Les scénarios les plus fous recueillent auprès de certains jeunes une adhésion farouche. Comment répliquer efficacement ?
Face à un jeune qui a déjà basculé dans ce type d’idéologie, un enseignant, à moins d’être vraiment préparé, risque de s’épuiser en vain. Je suis partisan du « pas de côté » : développer méthodiquement l’esprit critique, fournir aux élèves les clés leur permettant de comprendre comment fonctionne le message complotiste, comment il recourt à une rhétorique relativement stable comme, par exemple, l’inversion de la charge de la preuve, consistant à se soustraire à la réfutabilité en tenant pour vrai ce dont on ne peut prouver la fausseté. Ou le fameux « à qui profite le crime ? », dont les conspirationnistes font un usage immodéré, de même que le thème récurrent du dévoilement de la vérité cachée... Les cours d’histoire peuvent exposer les racines anciennes des théories du complot et leurs conséquences.
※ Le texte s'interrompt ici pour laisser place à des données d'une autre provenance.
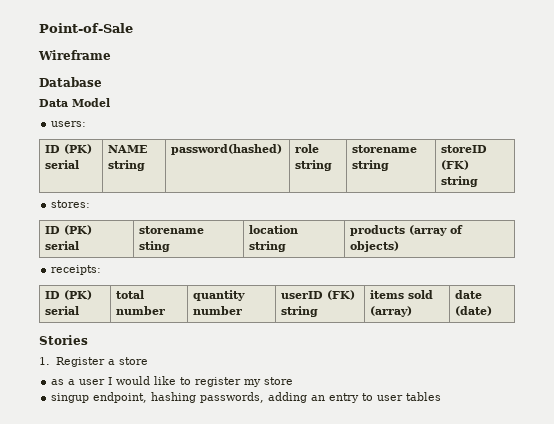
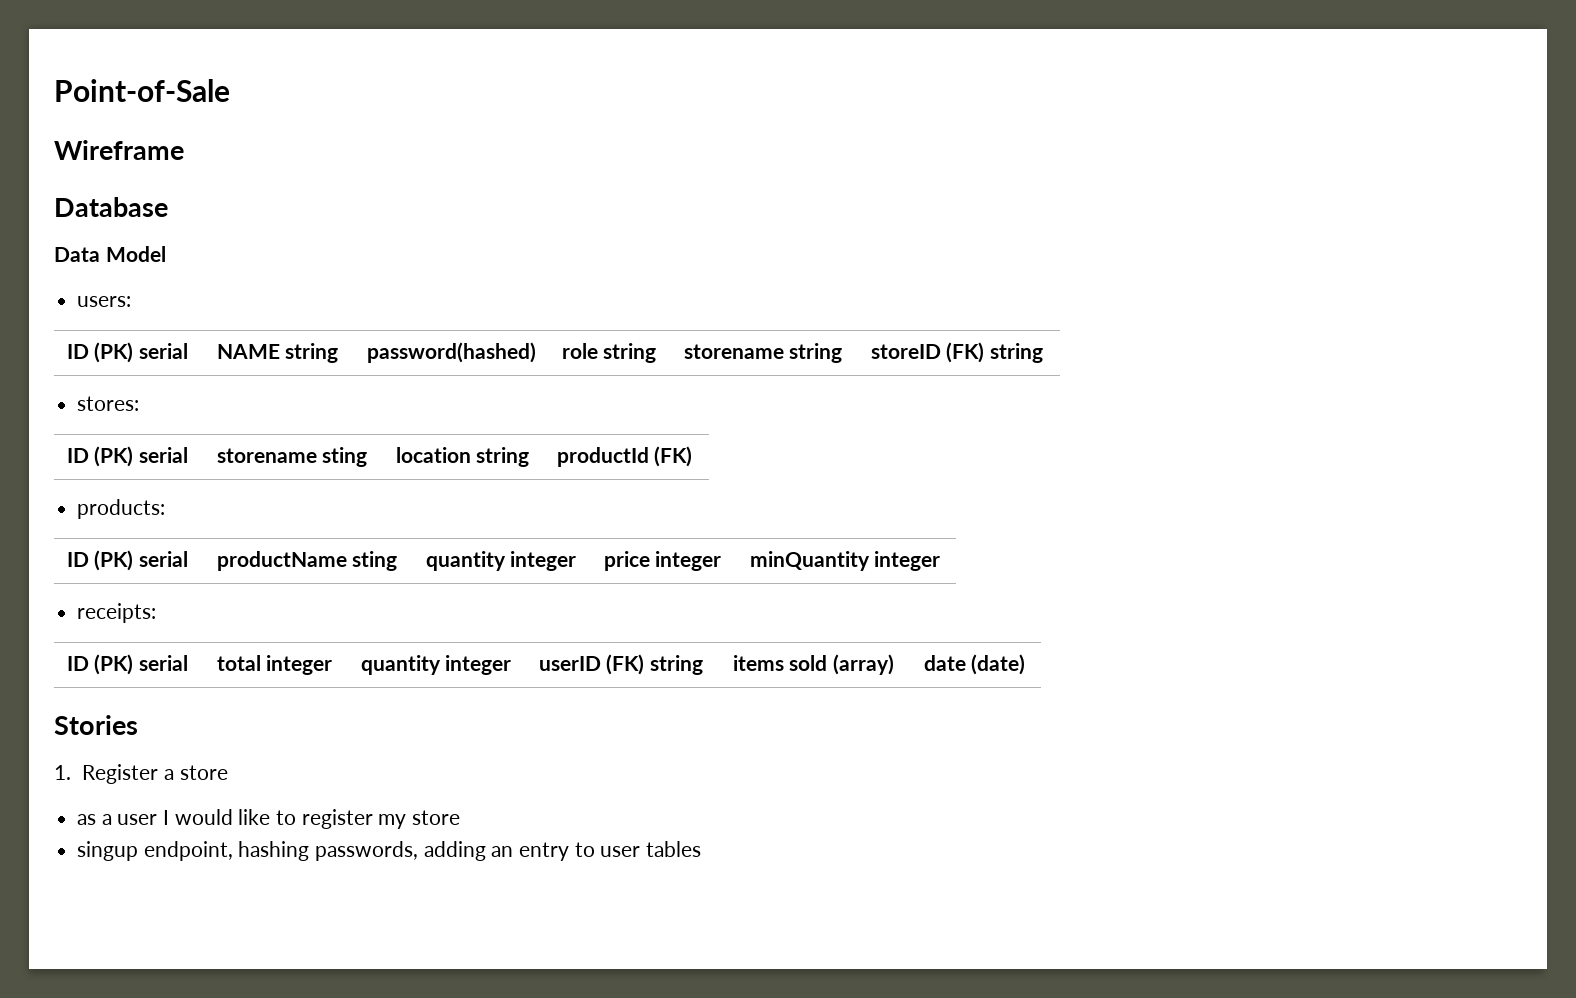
[350,225,464,236] [350,241,400,252] products (array of objects) -> [556,446,693,467] [77,499,166,519] [66,550,188,571] [216,551,398,571] [425,551,577,571] [603,551,722,571] [749,551,941,571] productId (FK) // products: // ID (PK) serial | productName sting | quantity integer | price integer | minQuantity integer
[116,306,166,315] [193,290,246,301] [193,306,243,315] number | quantity number -> [266,655,333,675] [360,655,512,675] integer | quantity integer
Dans tout le cursus scolaire, il faut aussi battre en brèche les représentations fantasmatiques de la vie politique et faire comprendre l’importance réelle, en démocratie, des contre-pouvoirs et de la société civile. Cela devrait s’accompagner d’une pédagogie de la connaissance explicitant les principes de base de la raison scientifique, et d’une pédagogie des médias montrant comment l’information est produite. Tout ceci existe déjà sous différentes formes, bien sûr, mais demande aujourd’hui à être renforcé. Comme sur d’autres sujets, l’école ne pourra pas tout mais elle a son rôle à jouer dans ce défi collectif.